## Exercise description
Where the data below contains pictures, omit them; output the rest word for word.

Segment Open

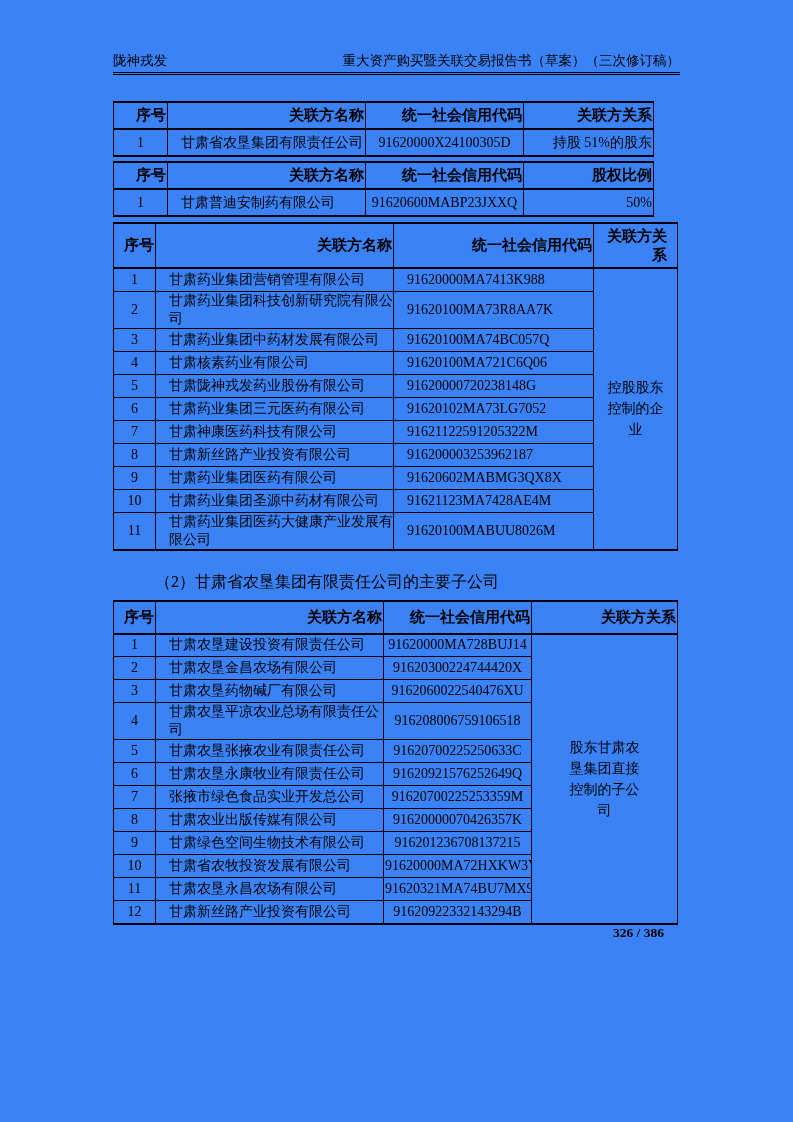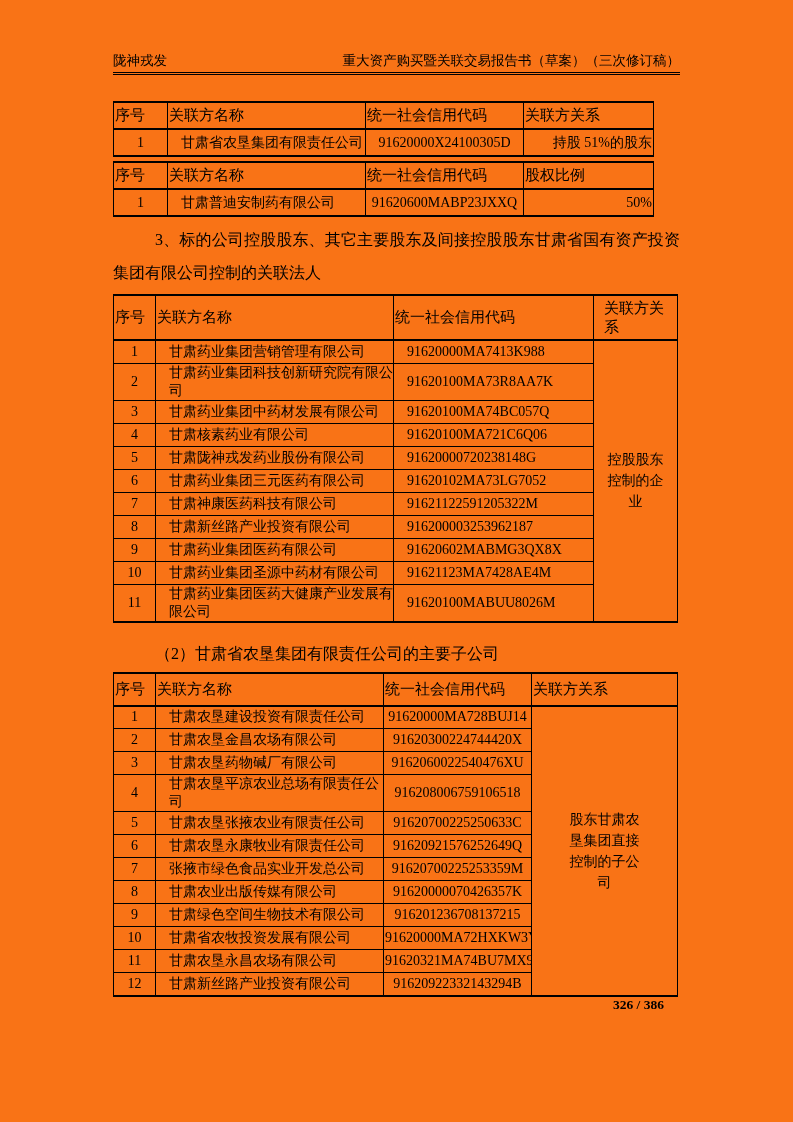--- a/index.html
+++ b/index.html
@@ -1,17 +1,17 @@
 <!DOCTYPE html>
 <html><head>
 <meta charset="utf-8">
 <style>
   html,body{margin:0;padding:0;background:#888;}
   .page{
-    width:793px;height:1122px;background:#f97316;margin:0 auto;
+    width:793px;height:1122px;background:#3b82f6;margin:0 auto;
     font-family:"Liberation Serif","DejaVu Serif",serif;
     color:#000;overflow:hidden;box-sizing:border-box;position:relative;
   }
   .header{
     margin:0 113px;padding-top:52px;
     display:flex;justify-content:space-between;align-items:flex-end;
     font-size:13.5px;line-height:18px;
     border-bottom:3.5px double #000;padding-bottom:2px;
   }
   .content{margin:0 113px;}
@@ -24,21 +24,21 @@
   }
   table.tbl{
     border-collapse:collapse;table-layout:fixed;
     border-top:2.5px solid #000;border-bottom:2.5px solid #000;
   }
   table.tbl th,table.tbl td{
     border:1px solid #000;font-weight:normal;box-sizing:border-box;
     overflow:hidden;
   }
   table.tbl thead th{
-    border-bottom:2px solid #000;font-weight:normal;text-align:left;
+    border-bottom:2px solid #000;font-weight:bold;text-align:right;
     font-size:15px;
   }
   table.tblA{width:540px;}
   table.tblA th{height:27px;}
   table.tblA td{height:27px;font-size:14px;}
   table.tblB{width:564px;}
   table.tblB td{height:23px;font-size:14px;}
   #t3 thead th{height:45px;}
   #t4 thead th{height:33px;}
   #t3 thead th.h3{padding:0 10px;line-height:19px;}
@@ -119,21 +119,20 @@
       <tbody>
           <tr>
             <td class="c0">1</td>
             <td class="c1">甘肃普迪安制药有限公司</td>
             <td class="c2">91620600MABP23JXXQ</td>
             <td class="c3">50%</td>
           </tr>
         </tbody>
     </table>
 
-    <p class="para mt-p3">3、标的公司控股股东、其它主要股东及间接控股股东甘肃省国有资产投资集团有限公司控制的关联法人</p>
 
 
     <table class="tbl tblB mt-t3" id="t3">
       <colgroup>
           <col style="width:42px">
           <col style="width:238px">
           <col style="width:200px">
           <col style="width:84px">
         </colgroup>
       <thead>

Segment Closed

## Task output
--- a/index.html
+++ b/index.html
@@ -1,17 +1,17 @@
 <!DOCTYPE html>
 <html><head>
 <meta charset="utf-8">
 <style>
   html,body{margin:0;padding:0;background:#888;}
   .page{
-    width:793px;height:1122px;background:#f97316;margin:0 auto;
+    width:793px;height:1122px;background:#3b82f6;margin:0 auto;
     font-family:"Liberation Serif","DejaVu Serif",serif;
     color:#000;overflow:hidden;box-sizing:border-box;position:relative;
   }
   .header{
     margin:0 113px;padding-top:52px;
     display:flex;justify-content:space-between;align-items:flex-end;
     font-size:13.5px;line-height:18px;
     border-bottom:3.5px double #000;padding-bottom:2px;
   }
   .content{margin:0 113px;}
@@ -24,21 +24,21 @@
   }
   table.tbl{
     border-collapse:collapse;table-layout:fixed;
     border-top:2.5px solid #000;border-bottom:2.5px solid #000;
   }
   table.tbl th,table.tbl td{
     border:1px solid #000;font-weight:normal;box-sizing:border-box;
     overflow:hidden;
   }
   table.tbl thead th{
-    border-bottom:2px solid #000;font-weight:normal;text-align:left;
+    border-bottom:2px solid #000;font-weight:bold;text-align:right;
     font-size:15px;
   }
   table.tblA{width:540px;}
   table.tblA th{height:27px;}
   table.tblA td{height:27px;font-size:14px;}
   table.tblB{width:564px;}
   table.tblB td{height:23px;font-size:14px;}
   #t3 thead th{height:45px;}
   #t4 thead th{height:33px;}
   #t3 thead th.h3{padding:0 10px;line-height:19px;}
@@ -119,21 +119,20 @@
       <tbody>
           <tr>
             <td class="c0">1</td>
             <td class="c1">甘肃普迪安制药有限公司</td>
             <td class="c2">91620600MABP23JXXQ</td>
             <td class="c3">50%</td>
           </tr>
         </tbody>
     </table>
 
-    <p class="para mt-p3">3、标的公司控股股东、其它主要股东及间接控股股东甘肃省国有资产投资集团有限公司控制的关联法人</p>
 
 
     <table class="tbl tblB mt-t3" id="t3">
       <colgroup>
           <col style="width:42px">
           <col style="width:238px">
           <col style="width:200px">
           <col style="width:84px">
         </colgroup>
       <thead>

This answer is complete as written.